No randomization of subjects in the UK Biobank for GWAS purposes was needed.

Blinding

The UK Biobank study was cross-sectional in nature, and so is agnostic to self-declared pain status in participants. We did not do any recruitment as part of the UK Biobank project. Study protocols were approved by UK Biobank’s own “Ethics Advisory Committee”. We analyze the data granted by UK biobank application number 20802.

Cluster and GWAS enrichment

To uncover genes simultaneously strongly associated with cluster specificity and chronic pain phenotypes, we estimated the area spanned by a given gene using a scatter plot in which both cell type and GWAS enrichments were tracked.
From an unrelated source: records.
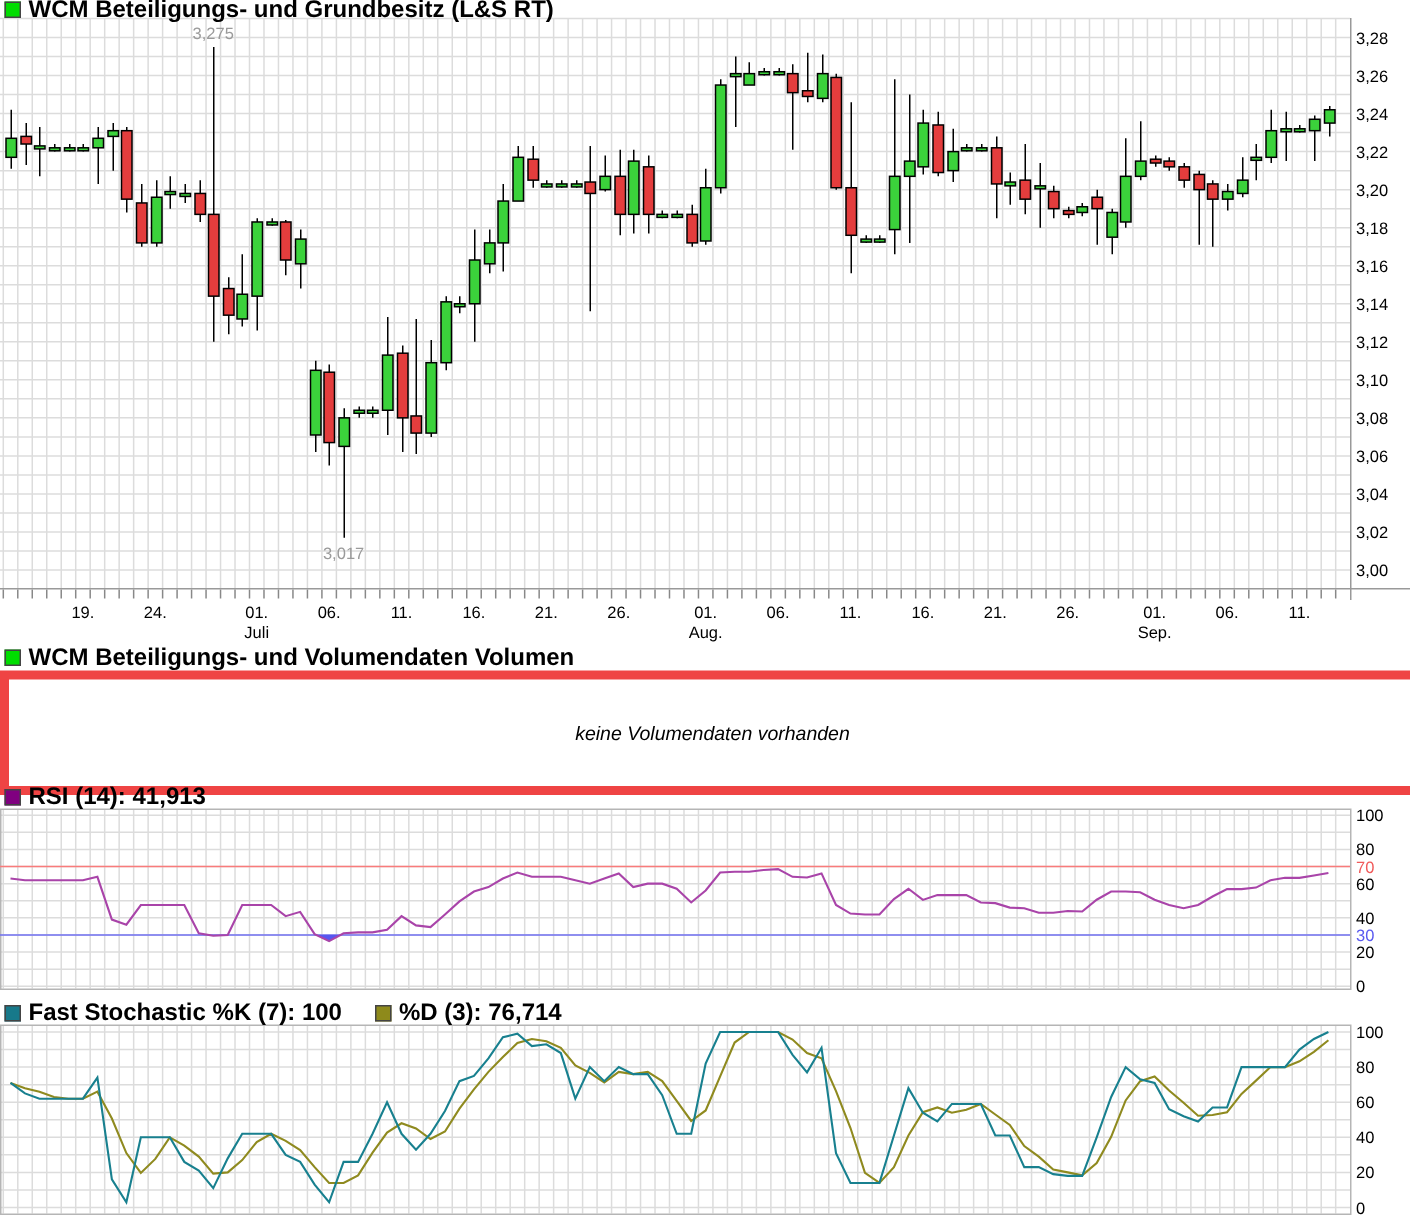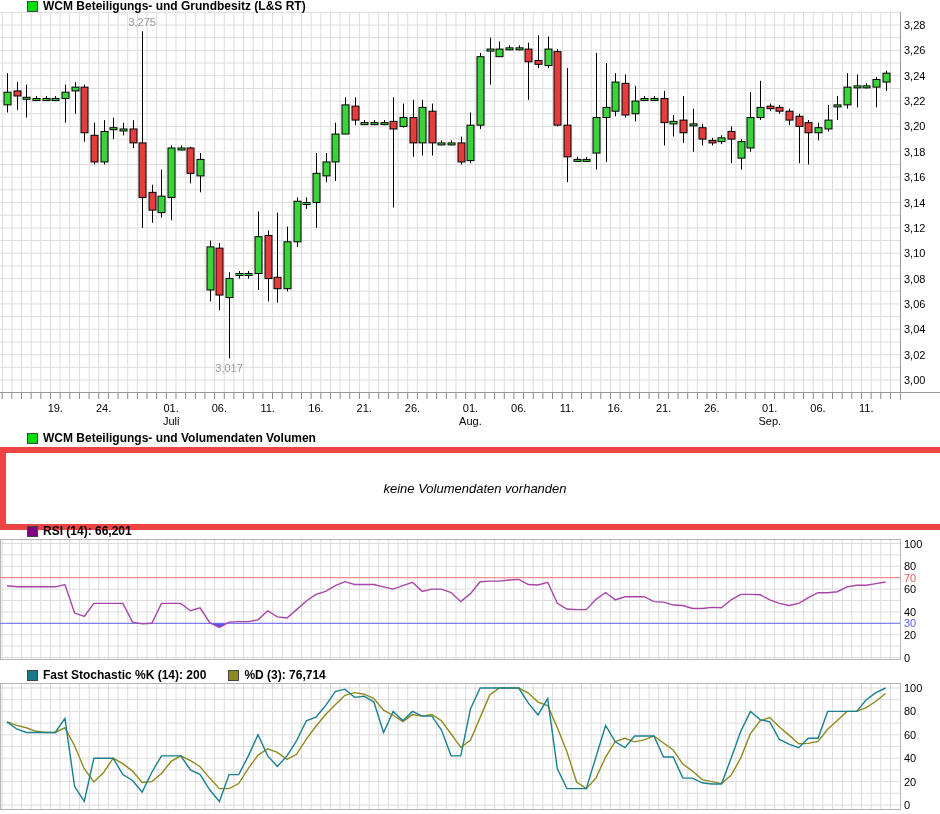--- a/index.html
+++ b/index.html
@@ -7,7 +7,7 @@
   .stage{position:relative;width:940px;height:814px;overflow:hidden;background:#fff;}
   #chart-svg{position:absolute;left:0;top:0;}
   svg text{font-family:"Liberation Sans",sans-serif;}
-  .legend{position:absolute;left:3px;display:flex;align-items:center;font-size:12px;font-weight:bold;color:#000;line-height:11px;margin-left:24px;}
+  .legend{position:absolute;left:3px;display:flex;align-items:center;font-size:16px;font-weight:bold;color:#000;line-height:11px;}
   .sw{width:9px;height:9px;border:1px solid #444;display:inline-block;margin-right:5px;flex:none;}
   .pair{display:flex;align-items:center;}
   .pair+.pair{margin-left:22px;}

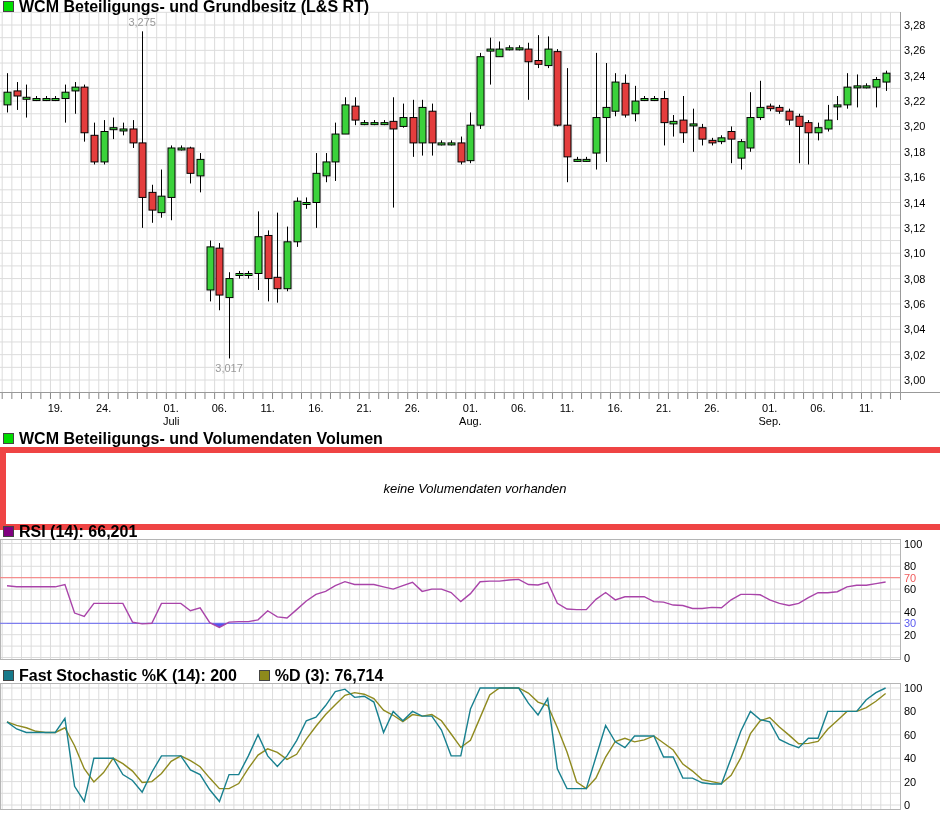--- a/index.html
+++ b/index.html
@@ -715,7 +715,7 @@
 
   <div class="legend" style="top:526px">
     <span class="sw" id="sw-rsi" style="background: rgb(128, 0, 128);"></span>
-    <span>RSI (14): 66,201</span>
+    <span>RSI (14): 41,913</span>
   </div>
 
   <div class="legend" style="top:670px">

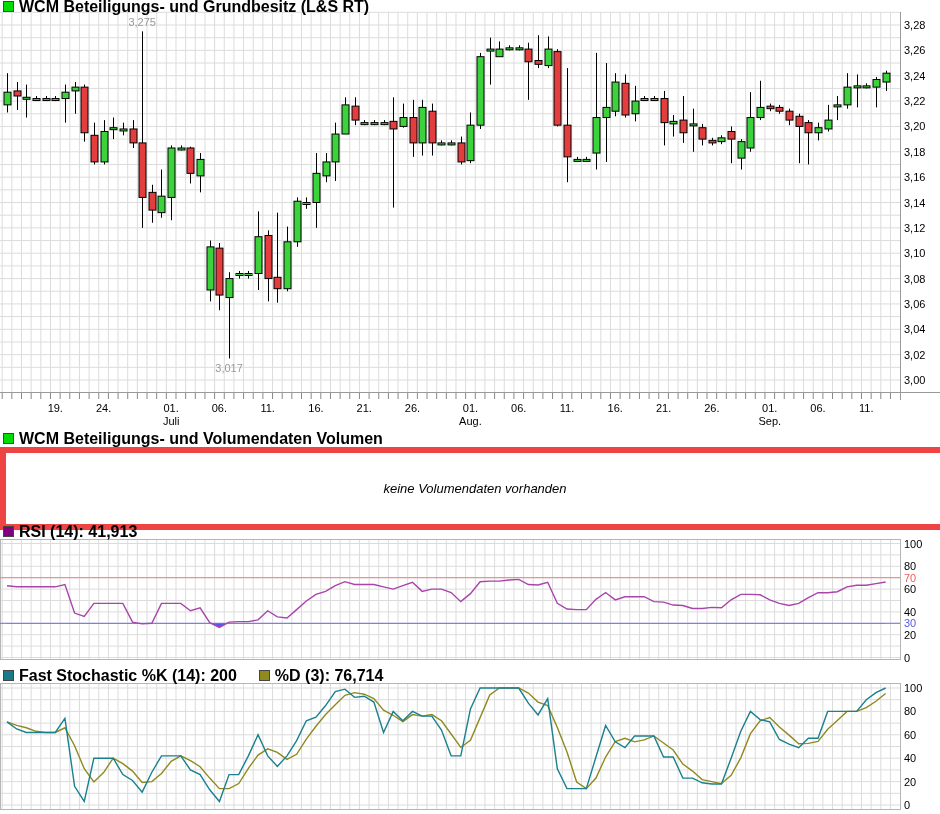--- a/index.html
+++ b/index.html
@@ -721,7 +721,7 @@
   <div class="legend" style="top:670px">
     <span class="pair">
       <span class="sw" id="sw-k" style="background: rgb(23, 121, 138);"></span>
-      <span>Fast Stochastic %K (14): 200</span>
+      <span>Fast Stochastic %K (7): 100</span>
     </span>
     <span class="pair">
       <span class="sw" id="sw-d" style="background: rgb(142, 138, 27);"></span>

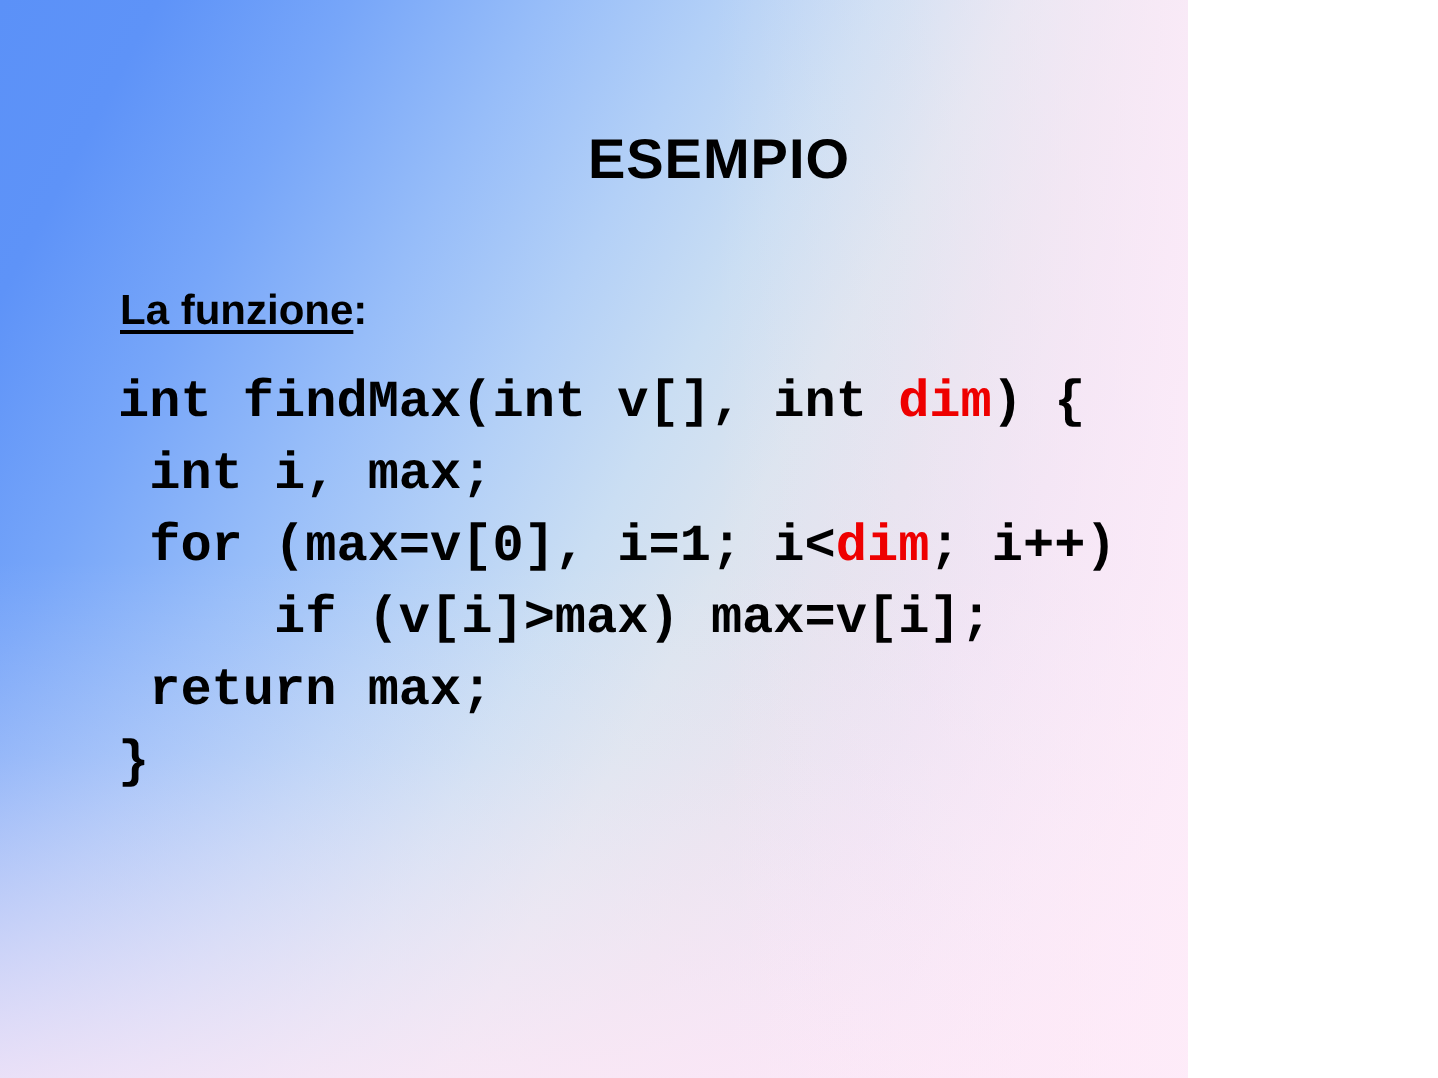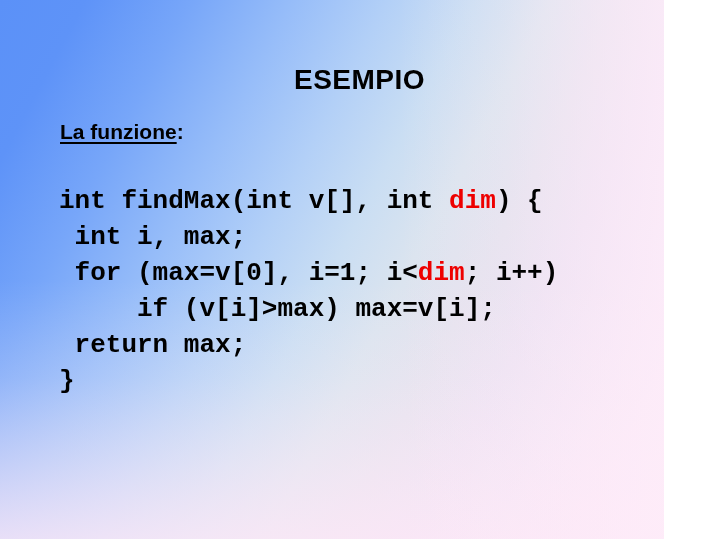--- a/index.html
+++ b/index.html
@@ -15,7 +15,7 @@
 
   .slide {
     position: relative;
-    width: 664px;
+    width: 594px;
     height: 539px;
     overflow: hidden;
     

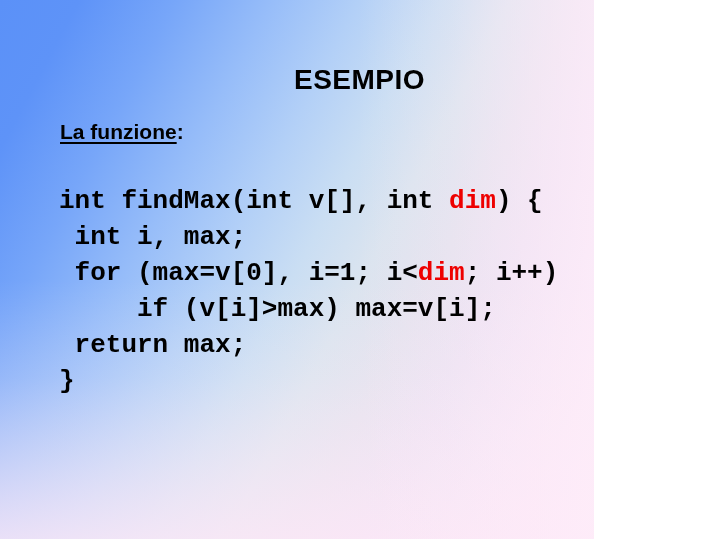--- a/index.html
+++ b/index.html
@@ -83,7 +83,7 @@
 
   .subtitle {
     position: absolute;
-    top: 120px;
+    top: 144px;
     left: 60px;
     font-family: "Liberation Sans", sans-serif;
     font-size: 21px;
Gene-level test statistics were obtained from summary chronic pain GWAS using MAGMA86. We retained genes for which cell-type specificity was positive, indicating an increased gene expression in the cell type of interest, with enrichment increasing with cell-type specificity. P value for a gene’s area was estimated from a fit of the density of genes to a Bessel function (appropriate to model a product of two normal distributions), and then integrating from minus infinity to minus the absolute value of the area of the gene. The Bessel estimator was such that integrating over from minus infinity to plus infinity yielded a value of 1 (the estimator was normalized). All genes up to FDR 20% were retained for pathway analyses. Pathway analyses were conducted using the hypergeometrical test for overrepresentation87, with pathways sourced from Gene Ontology’s biological processes88, obtained December 2019 from URL http://download.baderlab.org/EM_Genesets/. We tested pathways that featured a number of genes between 10 and 1000.

UK Biobank

The UK Biobank is a large genetic study comprising half a million participants aged between 40 and 69 years old47,48. The first round of standard genotyping quality control was performed by the UK Biobank consortium and is fully documented on their web portal (http://biobank.ctsu.ox.ac.uk/crystal/refer.cgi?id=155580). Samples were discarded based on failed genotyping QC (heterozygosity rate, genotyping rate, etc.), genetic vs declared sex mismatch, voluntary retraction, and of non-“white British” ancestry. Genome-wide association study was performed using the full release 500K cohort version. BOLT-LMM version 2.3 performed association tests, with consideration of kinship among participants89. Age, age squared, sex, dummy-coded recruitment sites, genotyping platform, and the top 40 principal components were used as co-variables. The phenotype was defined as chronic pain at a body site (e.g. back). Cases were defined as those who answered “yes” at the touchscreen question “Have you had back pains for more than 3 months?” and that had answered “yes” at the question “In the last month have you experienced any of the following that interfered with your usual activities?” (field 6159). Control individuals were those who answered “None of the above” at field 6159 (n = 163,825). A total of eight pain sites were available: headaches (UK Biobank field 3799; 36,381 cases), facial (field 4067; 3495 cases), neck and shoulder (field 3404; 63,933 cases), stomach and abdominal (field 3741; 18,749 cases), back (field 3571; 70,634 cases), hip (field 3414; 35,634 cases), knee (field 3773; 68,237 cases), and widespread (field 2956; 5259 cases). To control for overlap of chronic pain sites in individuals, we also performed additional GWASes for pain sites in which cases who reported a particular additional pain site we removed, one site at a time, from the analysis. A total of 8 × 8 – 8 = 56 such GWASes were performed. Post-GWAS SNP quality control included: (1) be part of the Haplotype Reference Consortium90, (2) minor allele frequency >0.1%, (3) Hardy–Weinberg P value >10−12, (4) INFO score >0.9. In all, this yielded a total of about 8.238 million SNPs per GWAS. The minimum effective count of minor alleles was 0.1% × 0.9 × 163,835 × 2 ~ 295. This work was done under the UK biobank application number 20802.

Reporting summary

Further information on research design is available in the Nature Research Reporting Summary linked to this article.